- [YOUR GOAL]: Transcribe each entry below exactly. Pictures do not go in the copy.

--- PROVIDED DATA ---

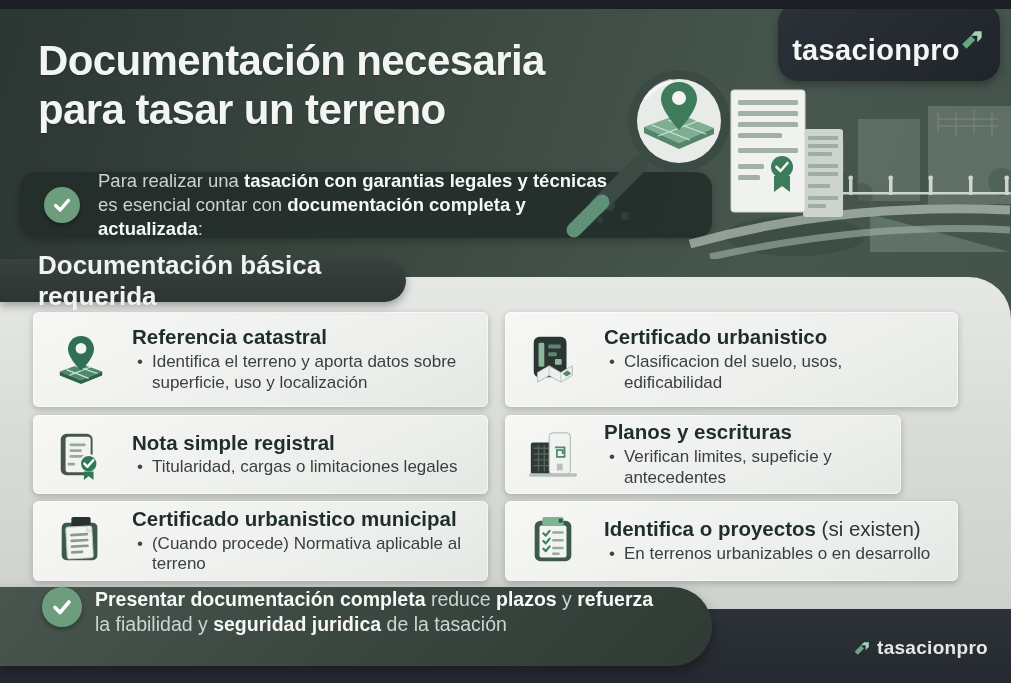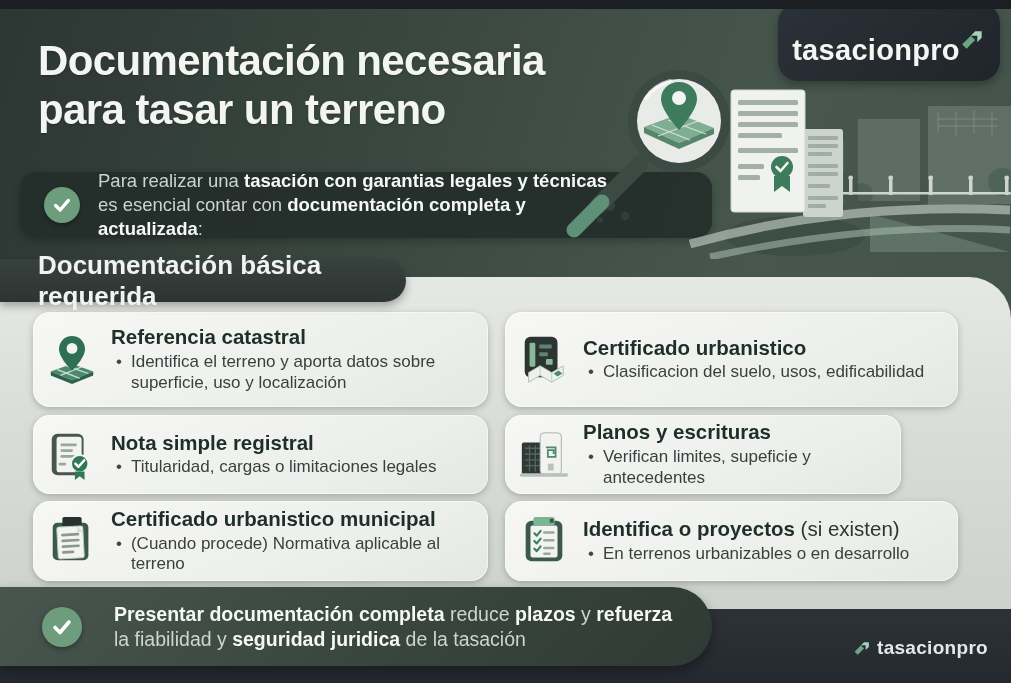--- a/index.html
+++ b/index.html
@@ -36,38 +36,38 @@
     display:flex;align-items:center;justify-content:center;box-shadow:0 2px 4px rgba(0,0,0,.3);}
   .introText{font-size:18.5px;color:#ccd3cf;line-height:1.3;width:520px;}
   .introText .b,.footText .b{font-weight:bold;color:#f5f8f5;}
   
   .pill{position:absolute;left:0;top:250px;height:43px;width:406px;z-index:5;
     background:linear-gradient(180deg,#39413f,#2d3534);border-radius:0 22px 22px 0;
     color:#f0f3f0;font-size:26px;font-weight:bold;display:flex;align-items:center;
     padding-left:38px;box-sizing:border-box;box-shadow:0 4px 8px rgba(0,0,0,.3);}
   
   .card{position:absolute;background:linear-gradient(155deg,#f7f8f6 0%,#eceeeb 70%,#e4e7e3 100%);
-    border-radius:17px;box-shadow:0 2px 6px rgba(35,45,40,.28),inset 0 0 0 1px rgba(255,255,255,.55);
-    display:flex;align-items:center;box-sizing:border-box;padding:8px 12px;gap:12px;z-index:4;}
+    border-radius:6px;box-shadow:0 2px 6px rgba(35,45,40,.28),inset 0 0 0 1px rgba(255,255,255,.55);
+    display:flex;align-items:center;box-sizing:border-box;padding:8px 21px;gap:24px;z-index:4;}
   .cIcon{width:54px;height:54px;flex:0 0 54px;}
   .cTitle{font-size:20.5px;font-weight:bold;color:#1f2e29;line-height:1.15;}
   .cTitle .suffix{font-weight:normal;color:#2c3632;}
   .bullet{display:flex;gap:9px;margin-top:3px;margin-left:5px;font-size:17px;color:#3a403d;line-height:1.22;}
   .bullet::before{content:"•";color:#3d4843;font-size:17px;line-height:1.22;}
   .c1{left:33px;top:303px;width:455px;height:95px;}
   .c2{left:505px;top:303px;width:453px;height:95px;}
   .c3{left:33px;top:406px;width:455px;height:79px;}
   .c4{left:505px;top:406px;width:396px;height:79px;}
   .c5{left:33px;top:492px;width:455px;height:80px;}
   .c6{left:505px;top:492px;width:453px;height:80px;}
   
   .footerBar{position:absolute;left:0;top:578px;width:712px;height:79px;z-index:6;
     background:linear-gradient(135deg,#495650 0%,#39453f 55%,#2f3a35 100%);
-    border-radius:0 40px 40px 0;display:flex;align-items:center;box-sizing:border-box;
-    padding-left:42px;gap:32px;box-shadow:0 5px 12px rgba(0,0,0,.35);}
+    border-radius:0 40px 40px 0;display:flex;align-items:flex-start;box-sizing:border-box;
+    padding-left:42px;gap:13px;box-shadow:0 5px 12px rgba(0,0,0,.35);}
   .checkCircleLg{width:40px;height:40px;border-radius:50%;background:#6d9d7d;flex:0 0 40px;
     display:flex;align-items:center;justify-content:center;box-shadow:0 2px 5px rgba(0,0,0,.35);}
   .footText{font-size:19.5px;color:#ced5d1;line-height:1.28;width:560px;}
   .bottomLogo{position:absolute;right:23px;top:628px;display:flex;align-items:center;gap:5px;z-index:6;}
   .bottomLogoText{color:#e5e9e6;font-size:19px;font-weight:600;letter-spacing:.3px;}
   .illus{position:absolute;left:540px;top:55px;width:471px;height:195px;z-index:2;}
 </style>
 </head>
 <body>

---

- [ANSWER BOX]:
--- a/index.html
+++ b/index.html
@@ -36,38 +36,38 @@
     display:flex;align-items:center;justify-content:center;box-shadow:0 2px 4px rgba(0,0,0,.3);}
   .introText{font-size:18.5px;color:#ccd3cf;line-height:1.3;width:520px;}
   .introText .b,.footText .b{font-weight:bold;color:#f5f8f5;}
   
   .pill{position:absolute;left:0;top:250px;height:43px;width:406px;z-index:5;
     background:linear-gradient(180deg,#39413f,#2d3534);border-radius:0 22px 22px 0;
     color:#f0f3f0;font-size:26px;font-weight:bold;display:flex;align-items:center;
     padding-left:38px;box-sizing:border-box;box-shadow:0 4px 8px rgba(0,0,0,.3);}
   
   .card{position:absolute;background:linear-gradient(155deg,#f7f8f6 0%,#eceeeb 70%,#e4e7e3 100%);
-    border-radius:17px;box-shadow:0 2px 6px rgba(35,45,40,.28),inset 0 0 0 1px rgba(255,255,255,.55);
-    display:flex;align-items:center;box-sizing:border-box;padding:8px 12px;gap:12px;z-index:4;}
+    border-radius:6px;box-shadow:0 2px 6px rgba(35,45,40,.28),inset 0 0 0 1px rgba(255,255,255,.55);
+    display:flex;align-items:center;box-sizing:border-box;padding:8px 21px;gap:24px;z-index:4;}
   .cIcon{width:54px;height:54px;flex:0 0 54px;}
   .cTitle{font-size:20.5px;font-weight:bold;color:#1f2e29;line-height:1.15;}
   .cTitle .suffix{font-weight:normal;color:#2c3632;}
   .bullet{display:flex;gap:9px;margin-top:3px;margin-left:5px;font-size:17px;color:#3a403d;line-height:1.22;}
   .bullet::before{content:"•";color:#3d4843;font-size:17px;line-height:1.22;}
   .c1{left:33px;top:303px;width:455px;height:95px;}
   .c2{left:505px;top:303px;width:453px;height:95px;}
   .c3{left:33px;top:406px;width:455px;height:79px;}
   .c4{left:505px;top:406px;width:396px;height:79px;}
   .c5{left:33px;top:492px;width:455px;height:80px;}
   .c6{left:505px;top:492px;width:453px;height:80px;}
   
   .footerBar{position:absolute;left:0;top:578px;width:712px;height:79px;z-index:6;
     background:linear-gradient(135deg,#495650 0%,#39453f 55%,#2f3a35 100%);
-    border-radius:0 40px 40px 0;display:flex;align-items:center;box-sizing:border-box;
-    padding-left:42px;gap:32px;box-shadow:0 5px 12px rgba(0,0,0,.35);}
+    border-radius:0 40px 40px 0;display:flex;align-items:flex-start;box-sizing:border-box;
+    padding-left:42px;gap:13px;box-shadow:0 5px 12px rgba(0,0,0,.35);}
   .checkCircleLg{width:40px;height:40px;border-radius:50%;background:#6d9d7d;flex:0 0 40px;
     display:flex;align-items:center;justify-content:center;box-shadow:0 2px 5px rgba(0,0,0,.35);}
   .footText{font-size:19.5px;color:#ced5d1;line-height:1.28;width:560px;}
   .bottomLogo{position:absolute;right:23px;top:628px;display:flex;align-items:center;gap:5px;z-index:6;}
   .bottomLogoText{color:#e5e9e6;font-size:19px;font-weight:600;letter-spacing:.3px;}
   .illus{position:absolute;left:540px;top:55px;width:471px;height:195px;z-index:2;}
 </style>
 </head>
 <body>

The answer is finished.